Next, the silicon substrate 1 was subjected to a reduction projection exposure apparatus using a 248.4 nm oscillation line of an excimer laser using a mixed gas of krypton, fluorine and helium.
Pattern exposure is performed on the upper resist film 3 via a mask 4. The energy intensity at this time is 50 to 100 mJ / cm ²
Met.

Immediately afterwards, at 110 ° C. on a hot plate, 9
After a 0 second post-exposure bake, after the post-exposure bake was completed, it was brought into contact with a plate set at 15 ° C. and cooled, and after 1 minute, a metal-free developer MF-312 of Shipley was removed as an alkaline developer. Development was carried out by a dipping method for 100 seconds using a developing solution (concentration: 0.27 N) diluted 1: 1 with ion water. When the dimensional variation between wafers when 24 consecutive wafers were processed was measured, it was found that the 0.4 μmL / S pattern was extremely accurately ± 0.4.
It could be controlled to not more than 02 μm.

Comparative Example 1 After the post-exposure bake, the same process as in Example 1 was carried out except for a step of allowing the plate set at 15 ° C. to be allowed to cool without contacting with a plate set at 15 ° C., to determine a dimensional variation. ± 0.03μ with 0.4μmL / S pattern
m and the dimensional accuracy were significantly inferior to the results of Example 1 of the present invention.

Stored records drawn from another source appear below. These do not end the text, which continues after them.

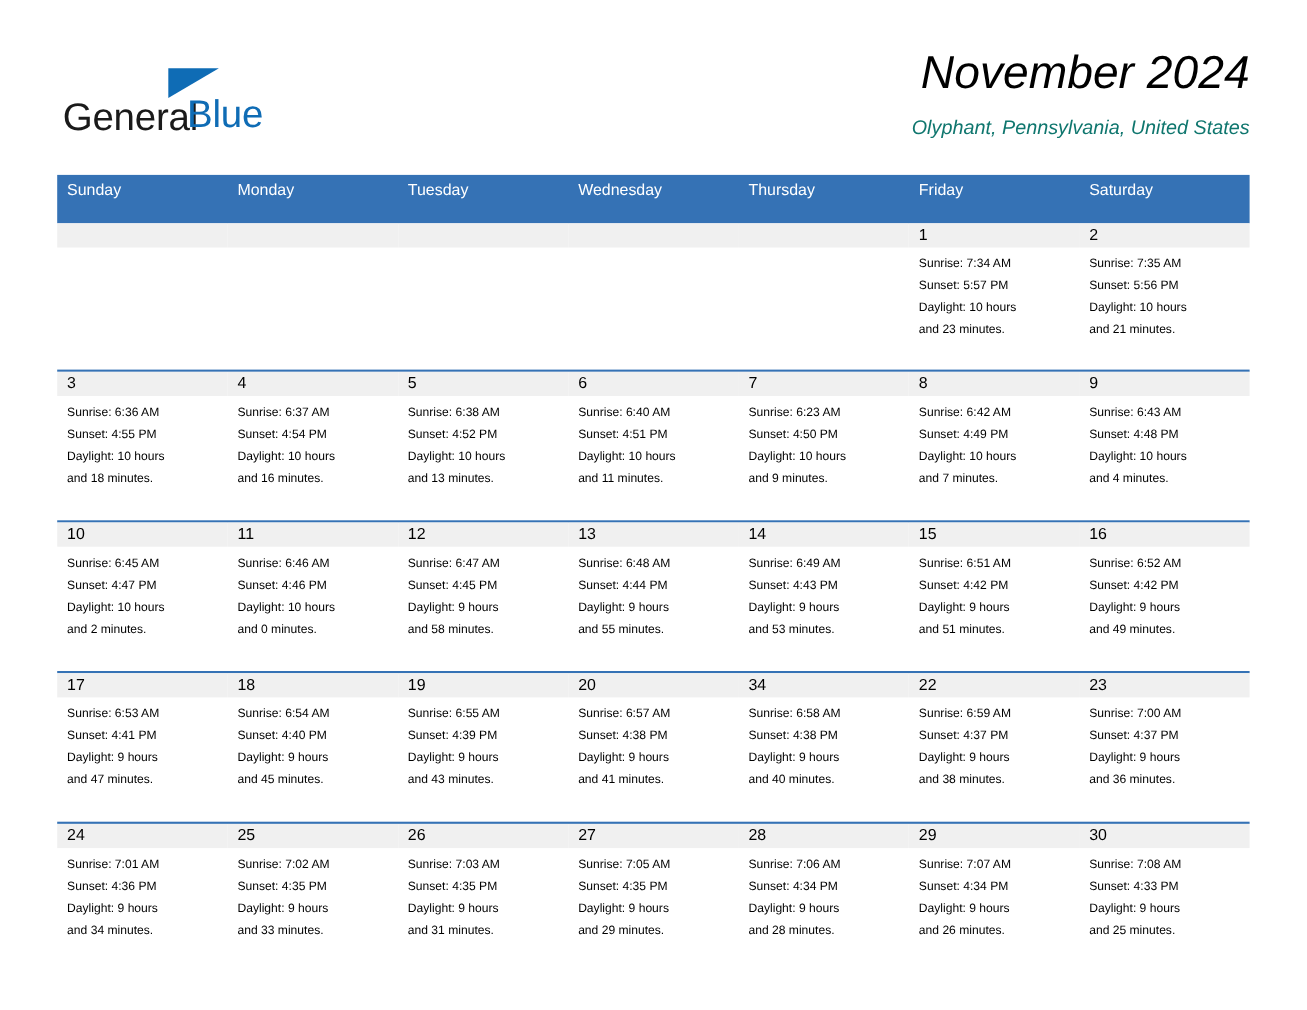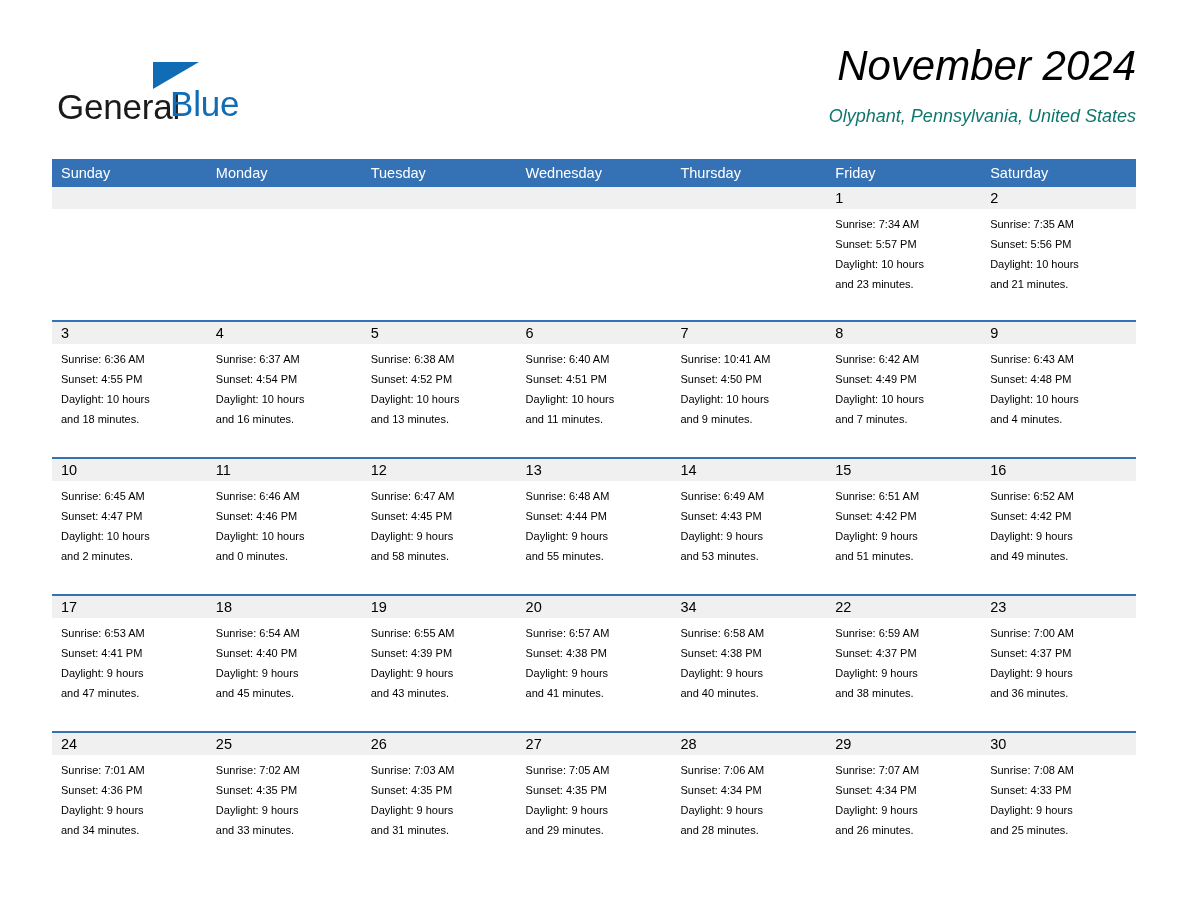--- a/index.html
+++ b/index.html
@@ -104,7 +104,7 @@
   .dow-row {
     display: flex;
     background: #3572b5;
-    height: 28px;
+    height: 44px;
   }
   .dow-cell {
     flex: 1 1 0;

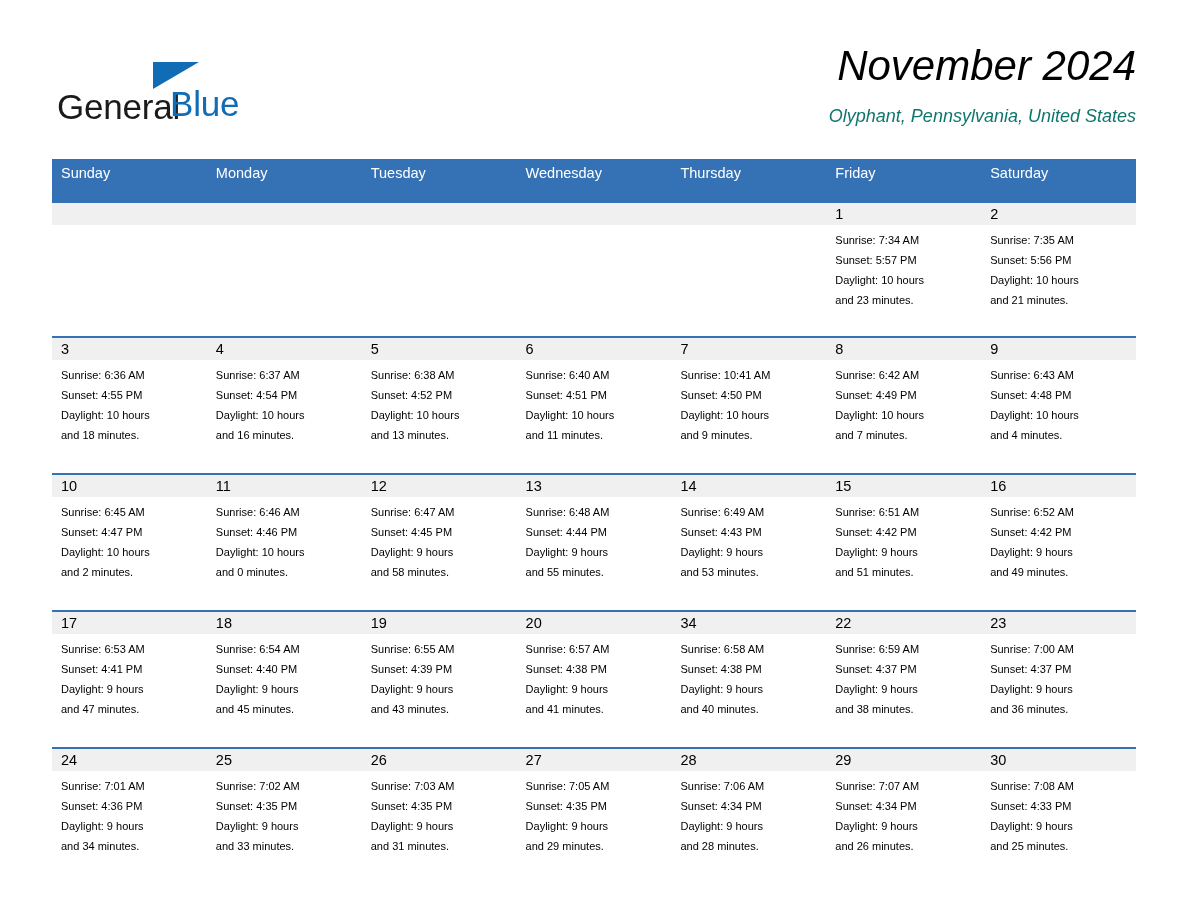--- a/index.html
+++ b/index.html
@@ -313,7 +313,7 @@
               <span class="daynum">7</span>
             </div>
             <div class="day-info">
-              <div>Sunrise: 10:41 AM</div>
+              <div>Sunrise: 6:23 AM</div>
               <div>Sunset: 4:50 PM</div>
               <div>Daylight: 10 hours</div>
               <div>and 9 minutes.</div>

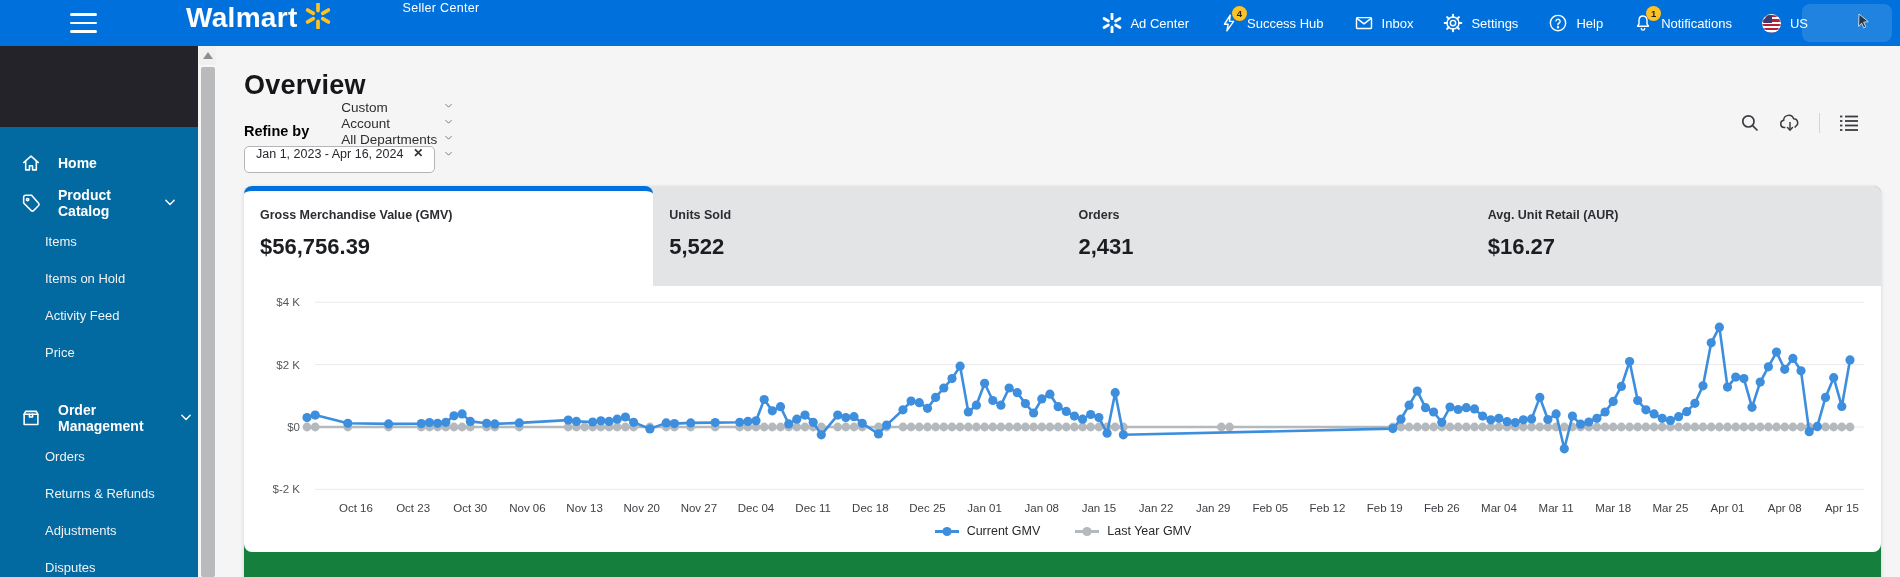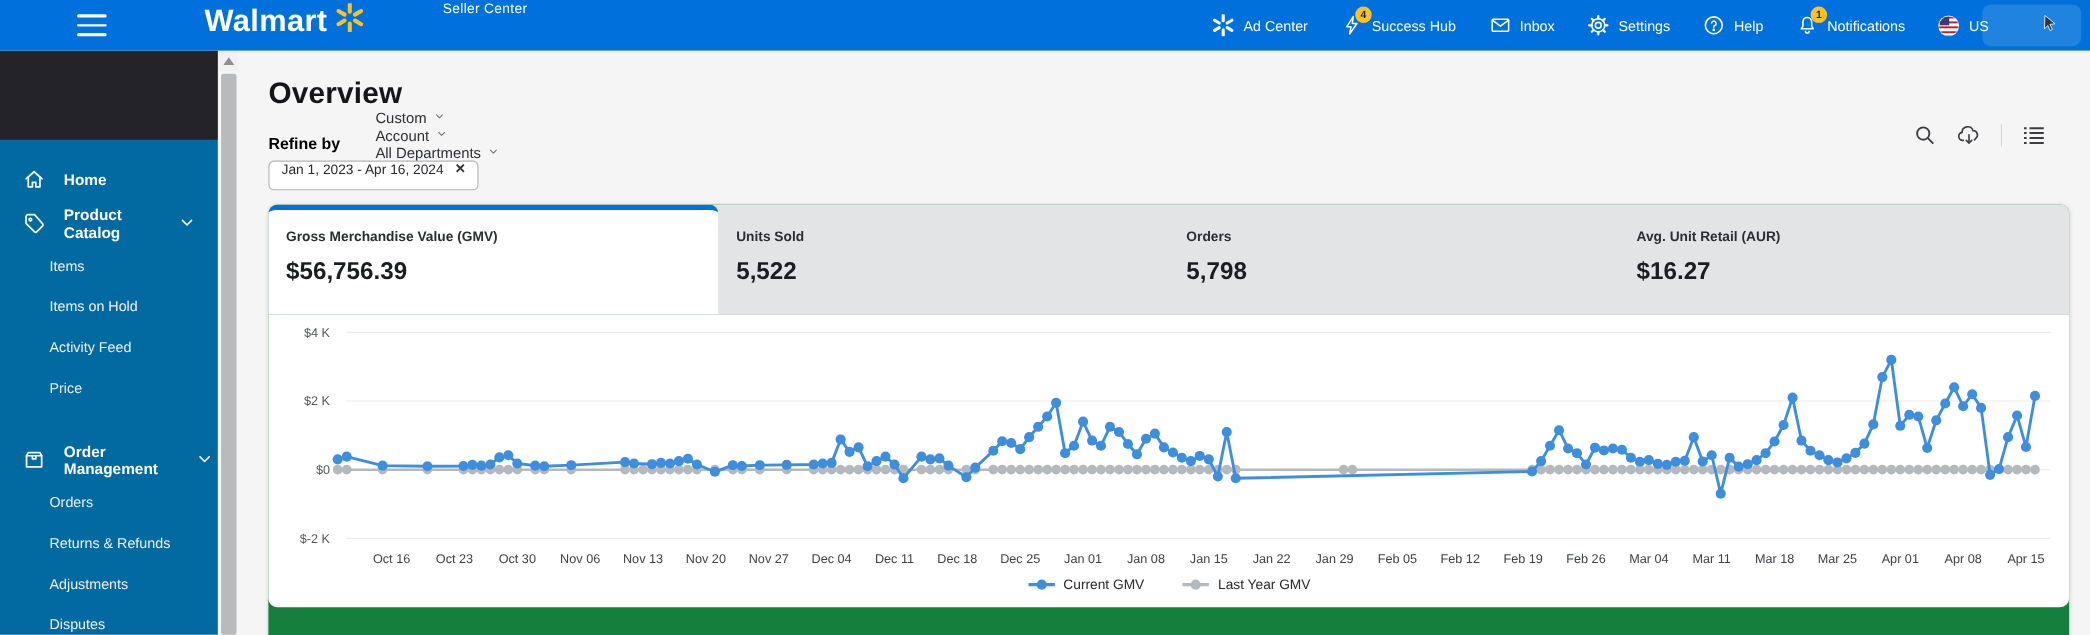--- a/index.html
+++ b/index.html
@@ -55,7 +55,7 @@
   .refine-row { position:absolute; left:28px; top:71px; height:28px; display:flex; align-items:center; }
   .refine-label { font-size:14.5px; font-weight:700; color:#000000; margin-right:32px; }
   .filter { display:flex; align-items:center; gap:5px; font-size:13.5px; color:#2c2e31;
-    margin-right:32px; cursor:pointer; white-space:nowrap; }
+    margin-right:32px; cursor:pointer; white-space:nowrap;justify-content:space-between; }
   .tool-icons { position:absolute; right:40px; top:66px; display:flex; align-items:center; gap:18px; }
   .tool-btn { width:22px; height:22px; display:flex; align-items:center; justify-content:center; cursor:pointer; }
   .v-divider { width:1px; height:20px; background:#d4d5d7; }

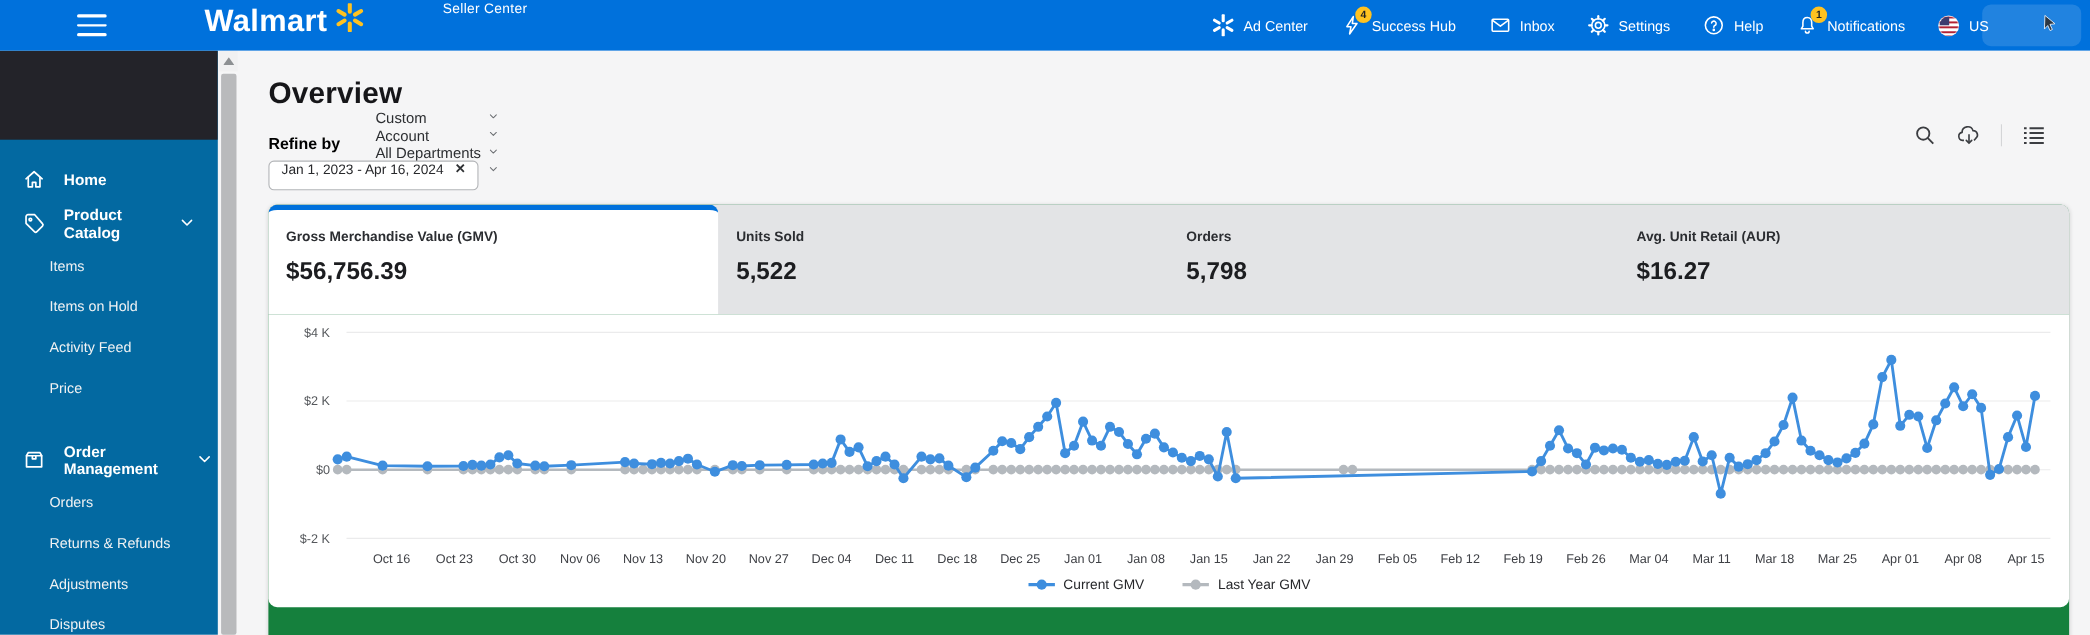--- a/index.html
+++ b/index.html
@@ -320,7 +320,7 @@
         </div>
         <div class="metric-tab">
           <div class="metric-label">Orders</div>
-          <div class="metric-value">5,798</div>
+          <div class="metric-value">2,431</div>
         </div>
         <div class="metric-tab">
           <div class="metric-label">Avg. Unit Retail (AUR)</div>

Embodiment 2 In the above embodiment, after the end of the post-exposure bake,
The plate is set at 15 ° C. and cooled by contact with the plate. In this example, a low-temperature nitrogen gas is blown to forcibly cool the plate.

First, a SAL601 was spin-coated on a chromium-deposited glass substrate placed on a turntable.
-Apply ER7 to a thickness of 0.5 μm, and selectively irradiate an electron beam at an acceleration voltage of 20 kV after pre-baking at 85 ° C. for 2 minutes,
After baking at 100 ° C,
Cooling was performed by blowing low-temperature nitrogen gas.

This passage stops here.